To maintain the balance of the fly system, the fly crew needs to climb up to the loading gallery on top of the stage. Therefore, loaders, members of the fly crew who are in charge of loading and unloading the weight, must be able to work high above the ground. The entire fly crew is usually supervised by the head flyman during the production of the show.

== Language and verbal cues ==
Whistling backstage is considered a dangerous action. Before the implication of tele-communication for theatre production, the fly crew used to use whistling as a verbal cue for operating the fly system. As a result, whistling backstage could interfere with the operations and cause an accident on stage. It is for the same reason that in modern-day theatre, the use of the word "go" is not allowed backstage because it has the chance to trigger certain cues on stage, such as lighting and scenery movement.

In order to operate the fly system safely, the fly crew needs to mention the number of the batten (pipe) that is going down or up. For example: "Pipe number 3, coming in. Heads up!"

== Safety ==
Working with fly system is a challenging and dangerous task due to the large amount of weight and great heights involved. A run-away line, for example, might injure the operator or others in the way of the moving equipment, and a counterweight dropped from the grid could kill or injure a person standing below. Therefore, to ensure the safety of the workers and the performers on stage, certain safety guidelines have been implemented to the fly crew during the operation. Here are some general safety rules that can reduce the amount of accidents happen while working with fly system.
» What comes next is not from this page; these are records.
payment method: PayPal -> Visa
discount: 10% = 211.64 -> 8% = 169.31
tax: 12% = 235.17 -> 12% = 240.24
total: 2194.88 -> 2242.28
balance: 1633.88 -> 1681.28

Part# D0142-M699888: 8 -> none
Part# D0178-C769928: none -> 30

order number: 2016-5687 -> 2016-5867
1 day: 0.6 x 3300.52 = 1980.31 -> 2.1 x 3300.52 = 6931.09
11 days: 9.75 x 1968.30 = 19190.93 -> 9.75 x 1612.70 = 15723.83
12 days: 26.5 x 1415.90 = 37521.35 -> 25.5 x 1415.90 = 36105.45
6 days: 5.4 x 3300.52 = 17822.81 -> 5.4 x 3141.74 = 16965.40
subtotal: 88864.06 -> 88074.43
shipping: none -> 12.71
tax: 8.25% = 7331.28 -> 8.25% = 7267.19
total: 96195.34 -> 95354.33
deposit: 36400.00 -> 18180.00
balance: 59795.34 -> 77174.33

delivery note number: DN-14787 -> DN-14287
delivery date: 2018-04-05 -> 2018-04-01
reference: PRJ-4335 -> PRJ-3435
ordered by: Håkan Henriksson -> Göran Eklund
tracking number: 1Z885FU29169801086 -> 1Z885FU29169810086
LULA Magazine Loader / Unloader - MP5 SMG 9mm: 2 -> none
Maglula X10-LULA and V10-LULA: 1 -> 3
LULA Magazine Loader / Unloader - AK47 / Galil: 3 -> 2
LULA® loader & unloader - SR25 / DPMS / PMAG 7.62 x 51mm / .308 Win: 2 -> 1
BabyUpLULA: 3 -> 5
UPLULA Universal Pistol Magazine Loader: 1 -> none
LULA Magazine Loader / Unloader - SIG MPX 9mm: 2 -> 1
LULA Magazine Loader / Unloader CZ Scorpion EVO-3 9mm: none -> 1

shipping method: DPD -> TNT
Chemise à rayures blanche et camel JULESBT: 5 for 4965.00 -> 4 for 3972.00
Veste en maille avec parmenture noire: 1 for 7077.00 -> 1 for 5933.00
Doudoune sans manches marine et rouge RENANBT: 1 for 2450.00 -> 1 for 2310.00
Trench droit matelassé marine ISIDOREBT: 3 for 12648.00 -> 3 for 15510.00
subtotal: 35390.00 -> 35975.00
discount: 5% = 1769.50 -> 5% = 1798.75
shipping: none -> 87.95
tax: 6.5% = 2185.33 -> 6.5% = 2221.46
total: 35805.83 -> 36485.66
- Know the fly system you are working with, for example the capacity of the system.
- Keep clear communication with others who are working on stage.
- Always wear personal protective equipment while setting up the system.
- Always shout out warnings and run away from stage when things fall on top of the stage.
- Always inspect the integrated fly system.
- Always keep the counterweight system on balance.
- Load your equipment and sets first and then the arbor.

== Context ==

This article uses terms common in the USA. Different vocabulary may be used in other English-speaking countries.